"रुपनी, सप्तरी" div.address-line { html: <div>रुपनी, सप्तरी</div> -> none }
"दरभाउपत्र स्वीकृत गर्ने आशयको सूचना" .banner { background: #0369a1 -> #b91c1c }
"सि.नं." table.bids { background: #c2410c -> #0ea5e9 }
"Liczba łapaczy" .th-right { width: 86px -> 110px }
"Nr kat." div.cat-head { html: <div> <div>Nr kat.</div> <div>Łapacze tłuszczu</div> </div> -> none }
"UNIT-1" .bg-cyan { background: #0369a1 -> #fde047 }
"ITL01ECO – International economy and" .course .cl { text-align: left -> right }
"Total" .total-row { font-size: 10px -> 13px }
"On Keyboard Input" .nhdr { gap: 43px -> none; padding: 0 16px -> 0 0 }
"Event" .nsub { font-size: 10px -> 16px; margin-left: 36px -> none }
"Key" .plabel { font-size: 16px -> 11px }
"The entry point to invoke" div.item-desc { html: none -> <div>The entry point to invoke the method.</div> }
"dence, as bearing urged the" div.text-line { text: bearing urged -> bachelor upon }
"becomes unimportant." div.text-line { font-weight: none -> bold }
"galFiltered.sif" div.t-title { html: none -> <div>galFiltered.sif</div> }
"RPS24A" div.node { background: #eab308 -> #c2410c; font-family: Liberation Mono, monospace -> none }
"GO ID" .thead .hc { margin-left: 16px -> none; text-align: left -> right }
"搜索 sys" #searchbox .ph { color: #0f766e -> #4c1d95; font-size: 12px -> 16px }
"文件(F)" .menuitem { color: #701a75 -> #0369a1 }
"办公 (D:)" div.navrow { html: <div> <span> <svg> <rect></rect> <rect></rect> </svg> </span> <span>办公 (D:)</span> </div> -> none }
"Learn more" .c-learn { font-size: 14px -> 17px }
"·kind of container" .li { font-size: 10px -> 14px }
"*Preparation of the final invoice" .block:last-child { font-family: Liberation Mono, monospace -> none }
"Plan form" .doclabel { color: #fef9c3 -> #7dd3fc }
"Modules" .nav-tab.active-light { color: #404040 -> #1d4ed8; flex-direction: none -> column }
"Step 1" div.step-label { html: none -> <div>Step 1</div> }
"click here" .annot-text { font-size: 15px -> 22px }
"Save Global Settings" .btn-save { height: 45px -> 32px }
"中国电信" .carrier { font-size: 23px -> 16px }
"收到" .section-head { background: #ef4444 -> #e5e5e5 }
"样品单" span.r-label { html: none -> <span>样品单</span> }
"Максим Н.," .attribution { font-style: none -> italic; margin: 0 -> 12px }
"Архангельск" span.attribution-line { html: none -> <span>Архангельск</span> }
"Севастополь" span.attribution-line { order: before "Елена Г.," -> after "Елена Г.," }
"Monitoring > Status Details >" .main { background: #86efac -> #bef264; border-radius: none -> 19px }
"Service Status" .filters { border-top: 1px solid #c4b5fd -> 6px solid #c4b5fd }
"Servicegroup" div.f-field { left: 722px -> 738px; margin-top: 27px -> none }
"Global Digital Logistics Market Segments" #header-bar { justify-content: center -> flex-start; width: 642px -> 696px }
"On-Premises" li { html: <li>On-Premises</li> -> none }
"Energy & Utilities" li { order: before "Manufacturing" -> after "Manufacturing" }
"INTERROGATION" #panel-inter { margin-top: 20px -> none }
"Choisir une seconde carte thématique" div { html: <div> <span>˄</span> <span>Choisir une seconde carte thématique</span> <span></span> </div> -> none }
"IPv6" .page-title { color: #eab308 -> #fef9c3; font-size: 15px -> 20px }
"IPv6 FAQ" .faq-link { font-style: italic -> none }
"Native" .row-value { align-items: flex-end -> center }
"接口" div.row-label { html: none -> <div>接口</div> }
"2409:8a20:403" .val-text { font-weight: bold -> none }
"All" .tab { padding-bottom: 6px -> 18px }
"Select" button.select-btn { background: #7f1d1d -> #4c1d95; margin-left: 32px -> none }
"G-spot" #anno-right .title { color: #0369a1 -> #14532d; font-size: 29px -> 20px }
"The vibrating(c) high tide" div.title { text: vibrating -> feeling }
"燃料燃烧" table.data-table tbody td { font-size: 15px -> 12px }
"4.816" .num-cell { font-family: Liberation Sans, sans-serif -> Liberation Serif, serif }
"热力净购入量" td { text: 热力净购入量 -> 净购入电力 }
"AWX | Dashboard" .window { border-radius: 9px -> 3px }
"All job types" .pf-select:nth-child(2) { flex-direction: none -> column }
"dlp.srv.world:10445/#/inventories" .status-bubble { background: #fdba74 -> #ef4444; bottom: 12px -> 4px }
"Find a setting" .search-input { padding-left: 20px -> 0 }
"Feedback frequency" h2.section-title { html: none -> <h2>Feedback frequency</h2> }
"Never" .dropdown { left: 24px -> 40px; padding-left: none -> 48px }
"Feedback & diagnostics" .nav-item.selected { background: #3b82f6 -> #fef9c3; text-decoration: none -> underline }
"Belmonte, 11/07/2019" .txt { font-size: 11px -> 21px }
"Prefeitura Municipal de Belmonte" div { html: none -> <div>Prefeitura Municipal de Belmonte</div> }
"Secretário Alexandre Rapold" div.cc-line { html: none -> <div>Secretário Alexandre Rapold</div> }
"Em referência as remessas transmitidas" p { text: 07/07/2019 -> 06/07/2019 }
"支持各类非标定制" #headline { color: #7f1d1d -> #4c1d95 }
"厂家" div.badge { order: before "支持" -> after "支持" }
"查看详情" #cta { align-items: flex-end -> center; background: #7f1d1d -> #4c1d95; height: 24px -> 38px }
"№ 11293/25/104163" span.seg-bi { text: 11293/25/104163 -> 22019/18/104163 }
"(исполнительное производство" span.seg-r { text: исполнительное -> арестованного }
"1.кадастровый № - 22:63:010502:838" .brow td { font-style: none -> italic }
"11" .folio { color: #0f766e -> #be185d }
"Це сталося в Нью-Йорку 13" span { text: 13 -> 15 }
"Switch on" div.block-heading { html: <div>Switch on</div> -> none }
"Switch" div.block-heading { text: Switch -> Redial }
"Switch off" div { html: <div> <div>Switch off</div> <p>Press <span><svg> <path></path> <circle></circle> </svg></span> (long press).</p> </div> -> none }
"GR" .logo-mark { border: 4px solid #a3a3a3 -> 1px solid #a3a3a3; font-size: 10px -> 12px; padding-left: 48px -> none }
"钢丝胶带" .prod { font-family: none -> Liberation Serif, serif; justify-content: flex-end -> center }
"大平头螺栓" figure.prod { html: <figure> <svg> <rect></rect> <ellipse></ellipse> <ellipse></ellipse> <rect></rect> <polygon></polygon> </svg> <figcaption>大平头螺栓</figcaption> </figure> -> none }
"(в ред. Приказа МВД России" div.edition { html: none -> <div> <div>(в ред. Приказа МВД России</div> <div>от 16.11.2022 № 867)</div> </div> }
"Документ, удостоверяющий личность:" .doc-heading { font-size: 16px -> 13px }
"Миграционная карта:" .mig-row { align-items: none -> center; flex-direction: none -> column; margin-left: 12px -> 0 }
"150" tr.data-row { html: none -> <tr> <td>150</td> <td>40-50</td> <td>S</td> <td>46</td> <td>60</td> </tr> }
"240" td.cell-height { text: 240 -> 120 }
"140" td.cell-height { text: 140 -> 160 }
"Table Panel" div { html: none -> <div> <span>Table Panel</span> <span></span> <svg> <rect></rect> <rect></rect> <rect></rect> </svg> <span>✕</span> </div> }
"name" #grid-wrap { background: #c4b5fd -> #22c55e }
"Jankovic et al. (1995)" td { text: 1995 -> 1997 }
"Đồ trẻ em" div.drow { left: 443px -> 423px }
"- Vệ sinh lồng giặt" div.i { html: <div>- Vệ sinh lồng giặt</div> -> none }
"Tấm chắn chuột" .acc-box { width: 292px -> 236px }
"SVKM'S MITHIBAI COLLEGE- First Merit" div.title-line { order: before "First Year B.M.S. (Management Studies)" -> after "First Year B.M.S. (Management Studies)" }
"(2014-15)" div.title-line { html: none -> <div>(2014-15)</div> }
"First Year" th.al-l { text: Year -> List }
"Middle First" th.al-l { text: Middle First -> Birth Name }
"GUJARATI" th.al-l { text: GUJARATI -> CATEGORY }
_ _ _
■ Task goal
In the listing above, find the line containing "10px -> 14px" and the line containing "height: 45px ->". Output them and every line between, exactly, and nothing else.

■ Answer for this exercise
"·kind of container" .li { font-size: 10px -> 14px }
"*Preparation of the final invoice" .block:last-child { font-family: Liberation Mono, monospace -> none }
"Plan form" .doclabel { color: #fef9c3 -> #7dd3fc }
"Modules" .nav-tab.active-light { color: #404040 -> #1d4ed8; flex-direction: none -> column }
"Step 1" div.step-label { html: none -> <div>Step 1</div> }
"click here" .annot-text { font-size: 15px -> 22px }
"Save Global Settings" .btn-save { height: 45px -> 32px }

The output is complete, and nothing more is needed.